Summary
denying motion to compel arbitration where "[t]here [was] no indication in this contract that [the purported agent] signed on behalf of, or as an agent of, [the purported principal]" and "[n]one of the usual language indicating an agency relationship [was] present."
Summary of this case from AGCS Marine Ins. Co. v. Hymel & Assocs., LLCOpinion
No. 85 Civ. 3734 (LFM).
April 9, 1986.
Healy Baillie by Robert G. Shaw, New York City, for defendant and third-party plaintiff Olymbos Shipping Corp. Monrovia.
Hill, Rivkins, Carey, Loesberg, O'Brien Mulroy by Francis J. O'Brien and Douglas R. Burnett, New York City, for third-party defendant Stellar Chartering and Brokerage, Inc.
Poles, Tublin, Patestides Stratakis by Edward M. Cuddy, III, New York City, for plaintiff General Authority for Supply Commodities.
OPINION
Olymbos Shipping Corp. ("Olymbos") and Stellar Chartering and Brokerage, Inc. ("Stellar") move, pursuant to 9 U.S.C. § 4, to compel arbitration and stay this action.
FACTS
In March 1984, Olymbos chartered its vessel CAPETAN COSTIS I to Stellar pursuant to a charter party to carry corn from the United States to Egypt. Stellar then entered into a charter party with Arab Finagrain Argi-Business Trading Co. ("Finagrain") to have the corn carried to Egypt. Finagrain had bought the grain from Continental Grain Export Corp. ("Continental").
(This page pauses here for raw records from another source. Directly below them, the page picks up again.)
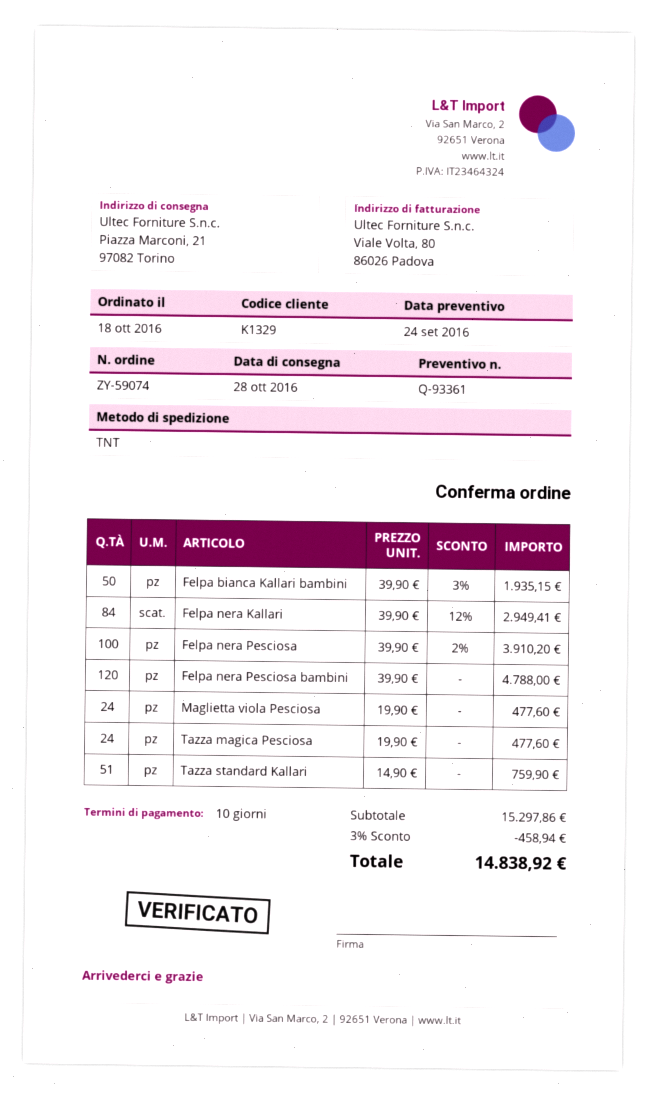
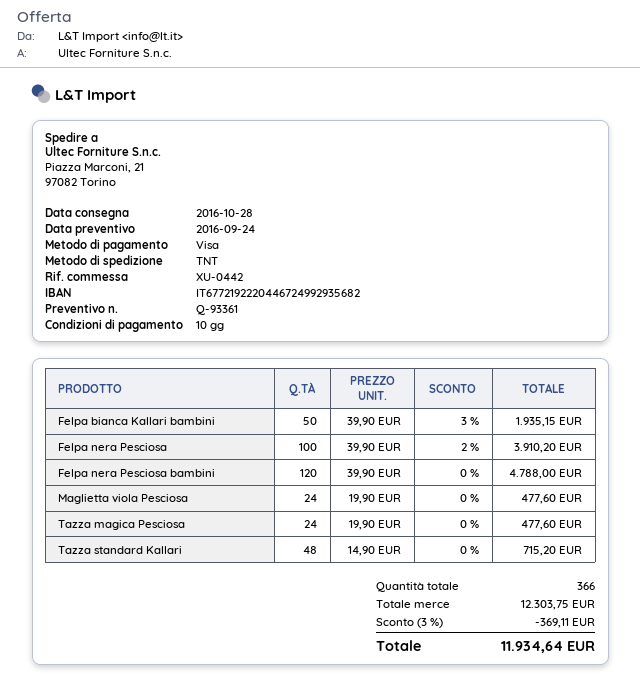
Felpa nera Kallari: 84 x 39.90 - 12% = 2949.41 -> none
Tazza standard Kallari: 51 x 14.90 = 759.90 -> 48 x 14.90 = 715.20
subtotal: 15297.86 -> 12303.75
discount: 3% = 458.94 -> 3% = 369.11
total: 14838.92 -> 11934.64

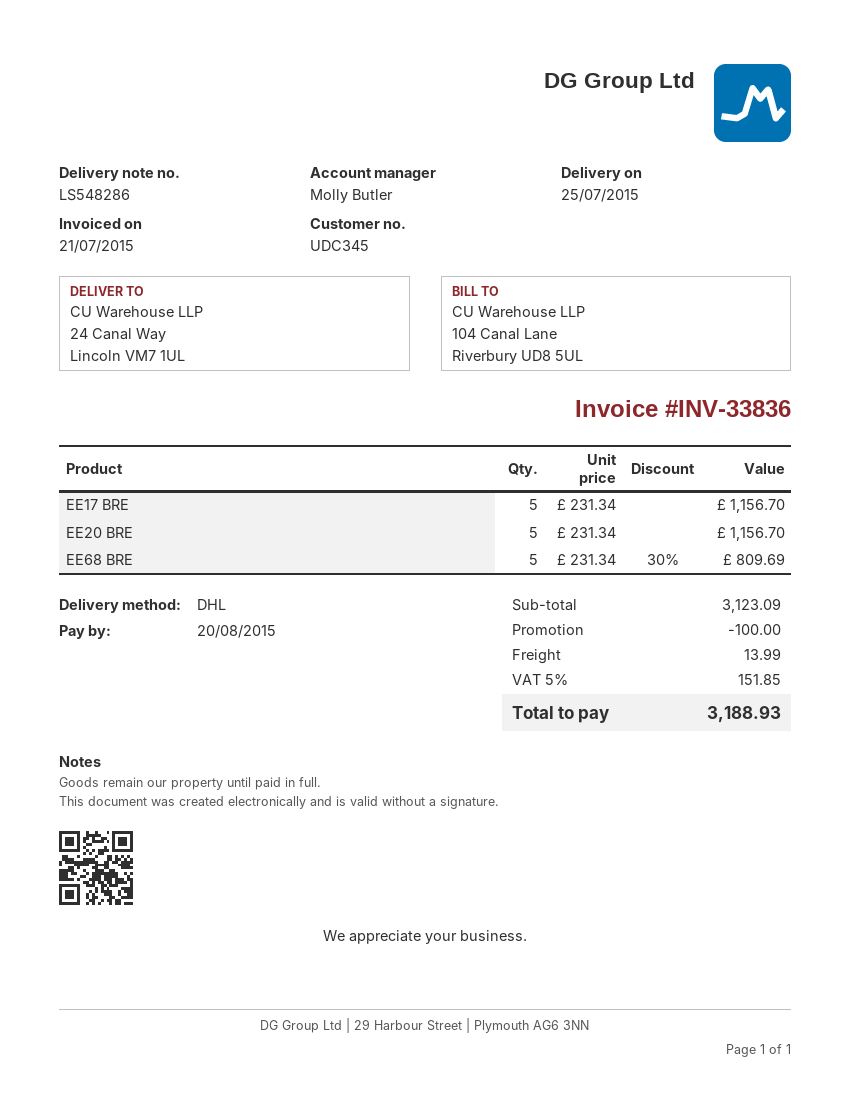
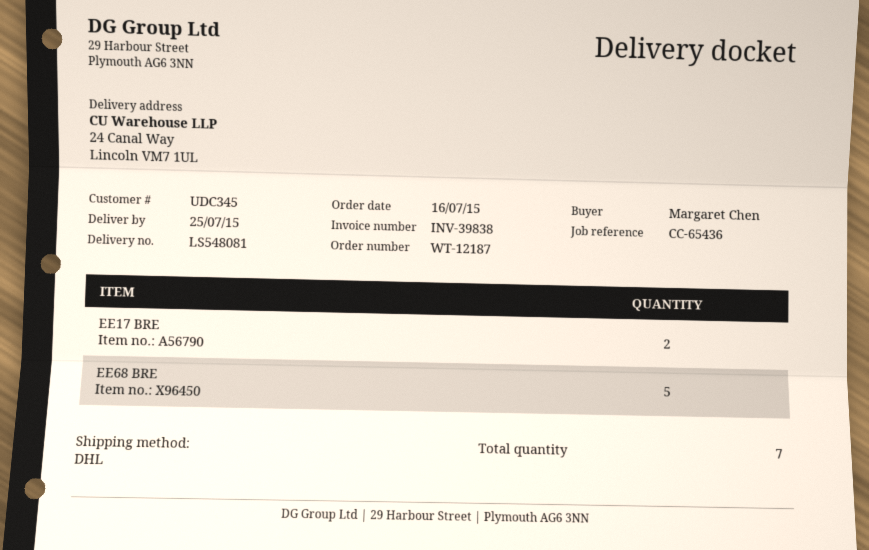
delivery note number: LS548286 -> LS548081
invoice number: INV-33836 -> INV-39838
EE17 BRE: 5 -> 2
EE20 BRE: 5 -> none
General Authority for Supply Commodities ("GASC") was the purchaser of the grain and the receiver in Egypt. When the cargo arrived, GASC refused to accept part of the shipment on the ground that it was damaged. GASC then brought this action, and Olymbos impleaded Stellar and Continental.
Clause 41 of the charter party between Olymbos and Stellar states that the "Vessel is chartered on behalf of General Authority for Supply Commodities." The charter party also contains the following arbitration clause, entitled "New York Produce Exchange Arbitration Clause:"
Should any dispute arise between Owners and Charterers, the matter in dispute shall be referred to Three (3) persons at New York, one to be appointed by each of the parties hereto, and the third by the two so chosen; their decision shall be final, and for the purpose of enforcing any award, this agreement may be made a rule of the Court. The arbitrators shall be commercial men.
The charter party between Stellar and Finagrain also noted that the vessel was chartered for GASC and stated that an "Arbitration Clause New York" was to be fully incorporated in the charter party.
The bill of lading issued to the order of plaintiff for the cargo contained the following incorporation clause:
All terms, conditions and exceptions as per charter party covering this fixture and any addenda thereto to be considered as incorporated herein as if fully written.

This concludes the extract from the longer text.